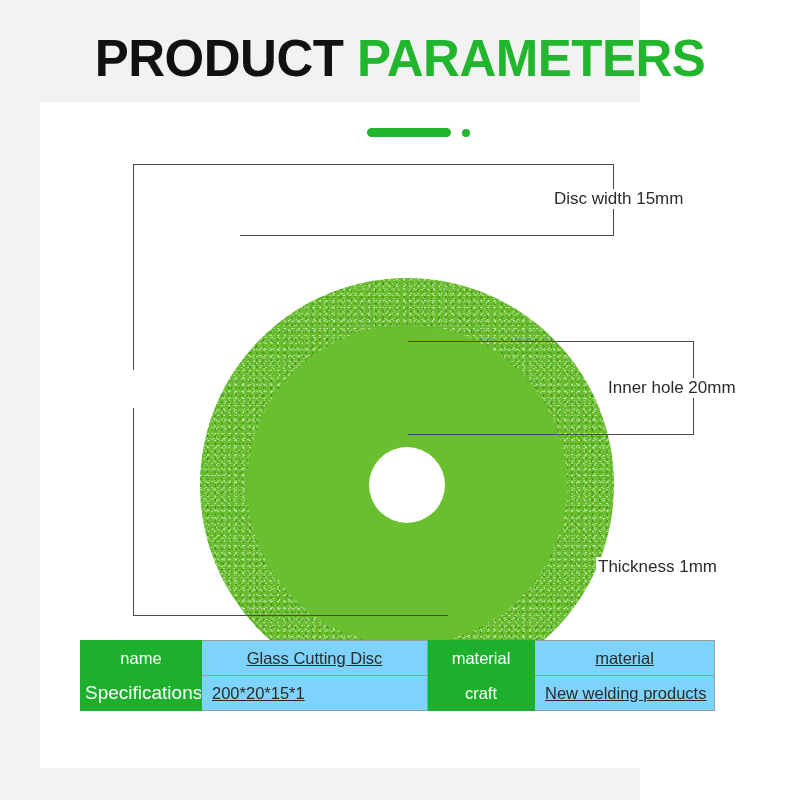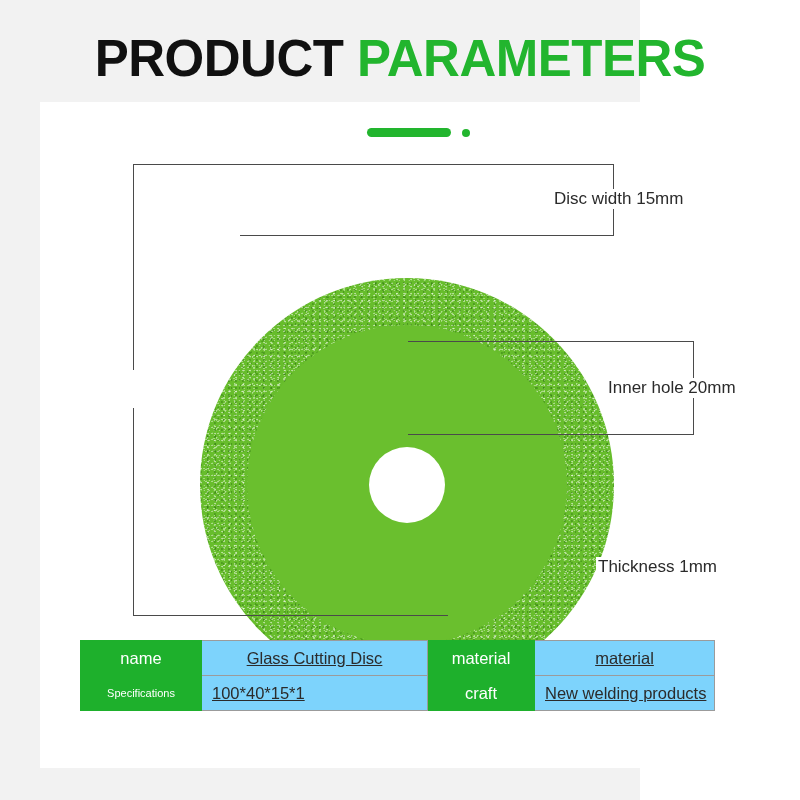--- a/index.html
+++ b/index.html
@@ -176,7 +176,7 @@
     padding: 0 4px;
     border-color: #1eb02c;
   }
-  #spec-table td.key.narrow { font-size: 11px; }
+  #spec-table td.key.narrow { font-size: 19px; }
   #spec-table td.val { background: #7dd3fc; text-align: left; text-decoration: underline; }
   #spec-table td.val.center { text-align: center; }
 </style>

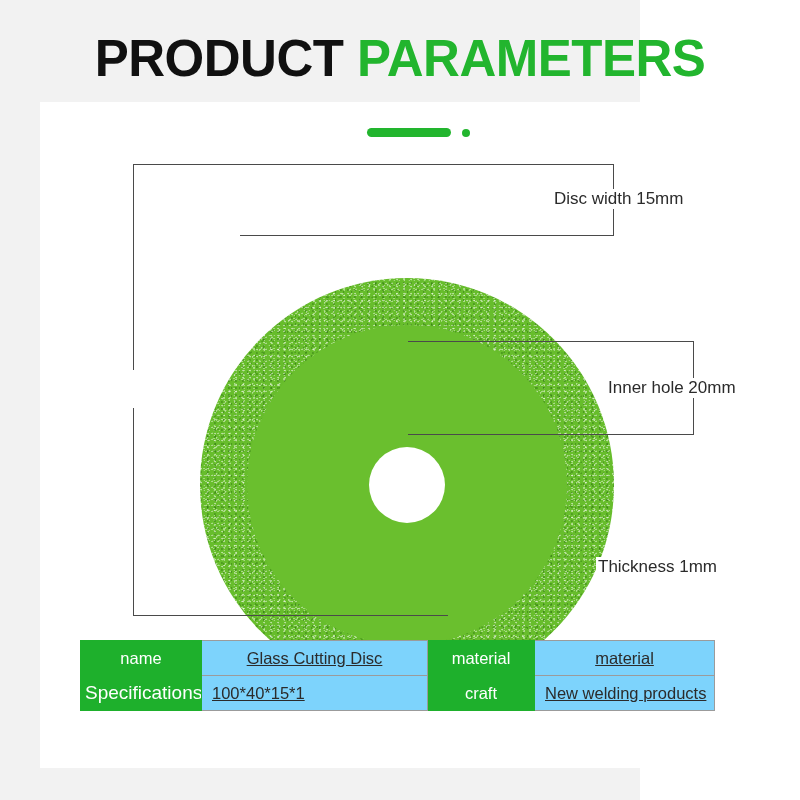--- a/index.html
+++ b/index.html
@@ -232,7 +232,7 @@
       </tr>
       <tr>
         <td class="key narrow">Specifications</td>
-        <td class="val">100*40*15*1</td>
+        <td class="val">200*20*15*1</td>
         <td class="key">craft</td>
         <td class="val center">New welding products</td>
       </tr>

*HOW TO COMPLETE THIS TASK*
Copy the listing exactly. No images belong in the copy.

*RESPONSE BOX*
--- a/index.html
+++ b/index.html
@@ -176,7 +176,7 @@
     padding: 0 4px;
     border-color: #1eb02c;
   }
-  #spec-table td.key.narrow { font-size: 11px; }
+  #spec-table td.key.narrow { font-size: 19px; }
   #spec-table td.val { background: #7dd3fc; text-align: left; text-decoration: underline; }
   #spec-table td.val.center { text-align: center; }
 </style>

--- a/index.html
+++ b/index.html
@@ -232,7 +232,7 @@
       </tr>
       <tr>
         <td class="key narrow">Specifications</td>
-        <td class="val">100*40*15*1</td>
+        <td class="val">200*20*15*1</td>
         <td class="key">craft</td>
         <td class="val center">New welding products</td>
       </tr>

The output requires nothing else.